Хасану стало жарко. Он разбежался по лестнице и в мгновение ока оказался во дворе. Выбежал на улицу, по знакомой с детства тропе побежал к реке, разделся, прыгнул вниз головой и поплыл. Плыть бы так без конца, мечтал он, плыть всю жизнь, как деревяшка, щепка по этой прохладной реке, без душевных страданий, противоречивых решений, без самоистязаний. Вспомнил, как мальчишкой от матери убегал к реке. Подумать только, столько лет прошло, а в нем еще живет мальчишеский задор, стремление еще раз убежать, куда глаза глядят. Не хотелось возвращаться в селение, к больной калеке-жене с ее охами, ахами, стенаниями.
Он выбрался на берег, растянулся на большом ровном горячем валуне. Горячие лучи солнца быстро обсушили его. Полежав с минуту на припеке, он вскочил на ноги и пошел в сторону лесной поляны, где недавно был с Шах-Задой.

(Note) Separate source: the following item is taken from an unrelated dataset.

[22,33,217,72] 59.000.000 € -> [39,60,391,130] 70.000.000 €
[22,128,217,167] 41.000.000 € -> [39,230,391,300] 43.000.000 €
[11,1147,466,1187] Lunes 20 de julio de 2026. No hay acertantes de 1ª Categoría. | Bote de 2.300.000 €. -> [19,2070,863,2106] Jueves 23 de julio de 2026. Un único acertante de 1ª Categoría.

В лесу прохладно, сумрачно, кусты уходили в гудящий от насекомых полумрак. Хасан остановился там, где переменилась вся его жизнь. На измятой зеленой траве, где они лежали, остались вмятины от их тел. Он лег рядом, стал обнюхивать лежанку. Она еще сохранила запахи ее тела. Хасан не удержался от соблазна, перевернулся на живот, щекой нежно прижался к тому месту с помятой травой, где осталась выемка от ее тела, ее энергетика. Его руки нежно гладили траву, цветы, которые вчера ночью гладила, нюхала, целовала Шах-Зада. Обонятельные органы Хасана наполнялись душистыми, пряными запахами леса. Сидел под тенистым деревом и думал о своей жизни, судьбе своей потерянной на веки Шах-Зады. «Шах-Зада, мы были вместе в горе и радости. Потом ты потерялась. А я остался… Другой, более земной человек, порвал бы все, что с связано с той, которую к себе забрал бог. Потому что бог создает каждого человека единственным и неповторимым в своей сути. И перед богом каждый человек предстает единственным в своей сути. Смерть у человека одна, она человека забирает только в единственном экземпляре. Такова воля бога. А Хасан продолжает жить жизнью той, которая его любила. Сейчас он почти что счастлив, потому что каждую ночь во сне видит ее, общается, целует, ласкает ее.